Tuesday, 11 January 2011


It was more or less confirmed on Saturday that a secret grand jury has been assembled in America to consider espionage charges against Wikileaks co-founder Julian Assange. Last month a subpoena was issued to Twitter by a court in the state of Virginia, under section 2703(d) of the Patriot Act, demanding the website hand over account details of individuals associated with the organisation. The court, it appears, is attempting to establish evidence that Assange colluded with the young man allegedly responsible for leaking thousands of classified U.S. government files, Bradley Manning.

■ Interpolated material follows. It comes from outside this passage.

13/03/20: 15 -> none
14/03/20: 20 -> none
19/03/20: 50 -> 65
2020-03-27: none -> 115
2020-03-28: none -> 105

The U.S. could not successfully prosecute Assange merely as the publisher of the documents (though some members of congress want to amend legislation so they can do so in the future). But if they can prove Assange – or others involved with Wikileaks – conspired with Manning to obtain and release them, then lawyers believe the prosecution could have a case.

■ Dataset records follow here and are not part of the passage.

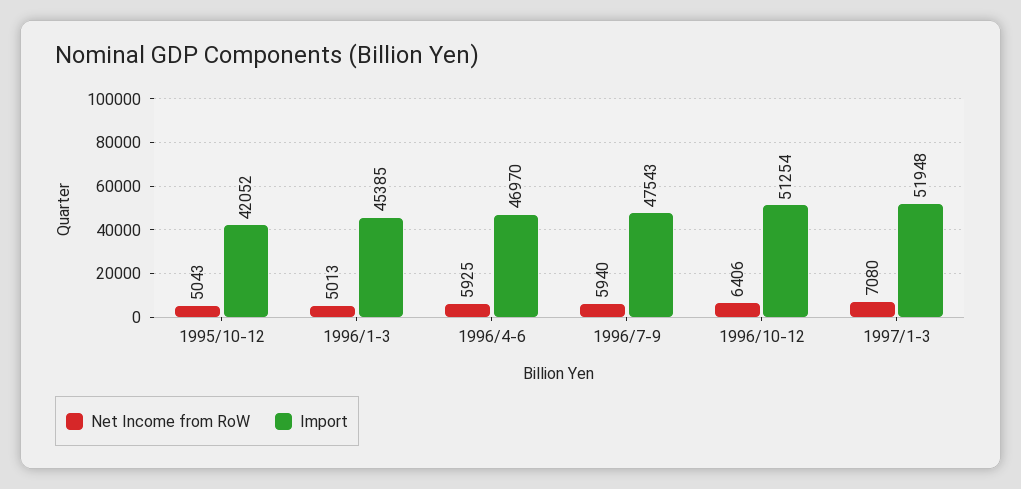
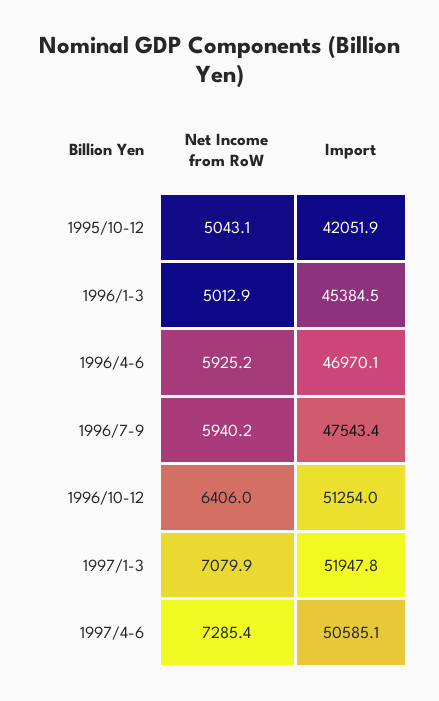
Net Income from RoW, 1997/4-6: none -> 7285.4
Import, 1997/4-6: none -> 50585.1

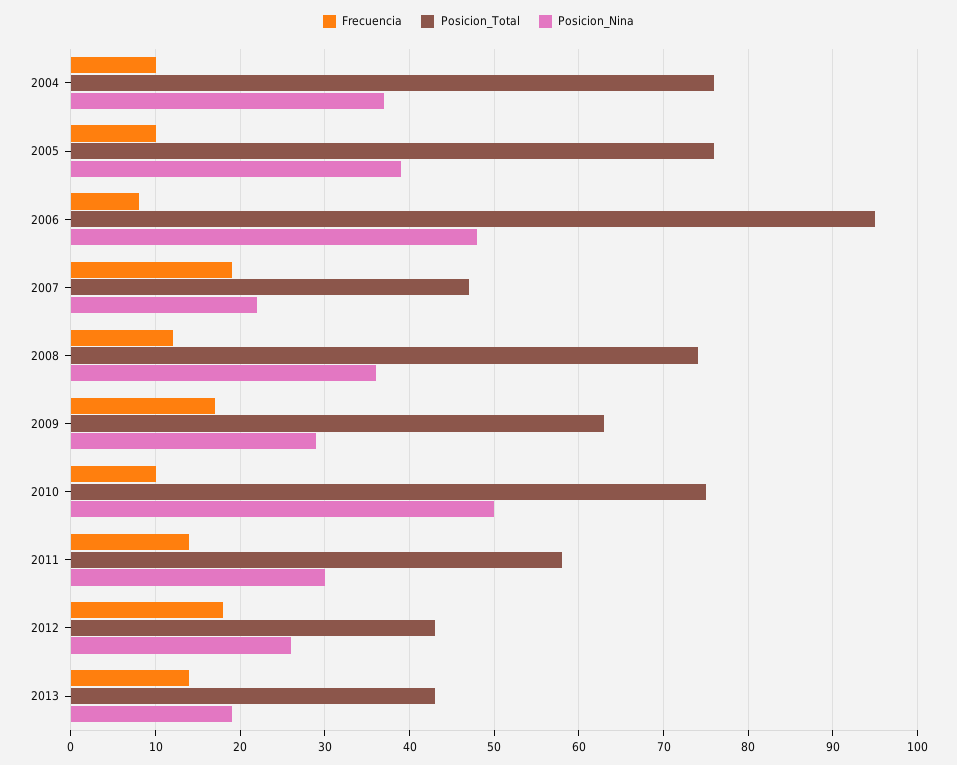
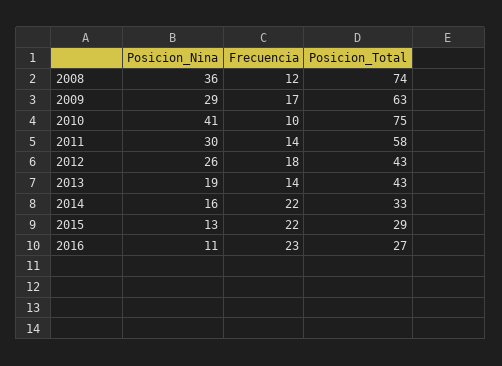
Frecuencia, 2004: 10 -> none
Posicion_Total, 2004: 76 -> none
Posicion_Nina, 2004: 37 -> none
Frecuencia, 2005: 10 -> none
Posicion_Total, 2005: 76 -> none
Posicion_Nina, 2005: 39 -> none
Frecuencia, 2006: 8 -> none
Posicion_Total, 2006: 95 -> none
Posicion_Nina, 2006: 48 -> none
Frecuencia, 2007: 19 -> none
Posicion_Total, 2007: 47 -> none
Posicion_Nina, 2007: 22 -> none
Posicion_Nina, 2010: 50 -> 41
Posicion_Nina, 2014: none -> 16
Frecuencia, 2014: none -> 22
Posicion_Total, 2014: none -> 33
Posicion_Nina, 2015: none -> 13
Frecuencia, 2015: none -> 22
Posicion_Total, 2015: none -> 29
Posicion_Nina, 2016: none -> 11
Frecuencia, 2016: none -> 23
Posicion_Total, 2016: none -> 27

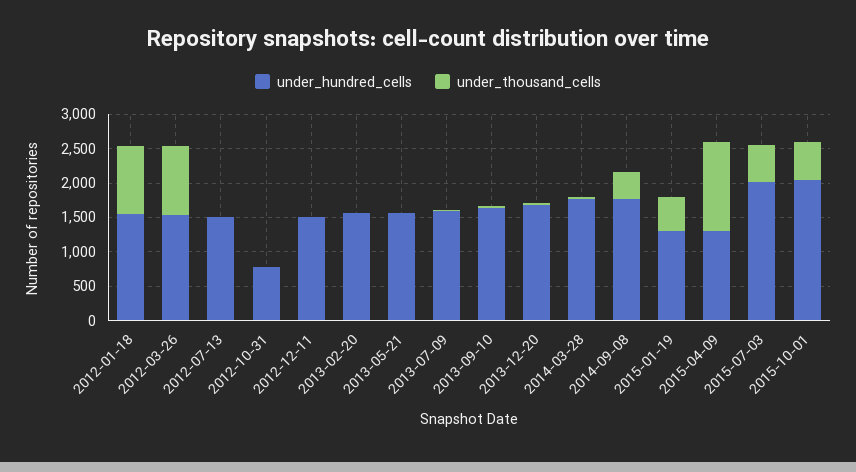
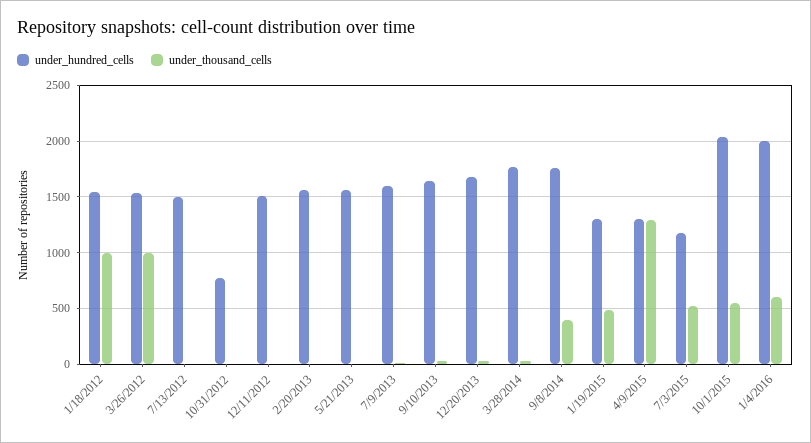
under_hundred_cells, 2015-07-03: 2000 -> 1200
under_hundred_cells, 1/4/2016: none -> 2000
under_thousand_cells, 1/4/2016: none -> 600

The most striking thing about the U.S. attempt to prosecute Assange is the intense fervor with which the Obama administration is scheming to bring him down. They are exerting a serious, time consuming, money draining campaign to castigate him – and some of his colleagues – by any possible means. Only three years ago Obama was elected under the banner of ‘change’. Yet here he is, mobilising George W. Bush’s Patriot Act in an attempt to imprison a man who is merely practicing principles Obama has himself repeatedly preached.

At a speech delivered in September of last year, for instance, Obama puffed out his chest and said with great conviction:

The arc of human progress has been shaped by individuals with the freedom to assemble; by organizations outside of government that insisted upon democratic change; and by free media that held the powerful accountable.

[...] experience shows us that history is on the side of liberty – that the strongest foundation for human progress lies in open economies, open societies, and open governments. To put it simply: democracy, more than any other form of government, delivers for our citizens.

[...] Open society supports open government, but cannot substitute for it. There is no right more fundamental than the ability to choose your leaders and determine your destiny. Make no mistake: the ultimate success of democracy in the world won’t come because the United States dictates it; it will come because individual citizens demand a say in how they are governed.

The speech was a good one, full of fist-pumping, high-minded talk about the ‘free internet’, ‘open government’, 'liberty' and ‘democracy’. As it reached its conclusion, Obama gained a rapturous applause. Yet again he had illustrated his wonderful and emotive oratory skills.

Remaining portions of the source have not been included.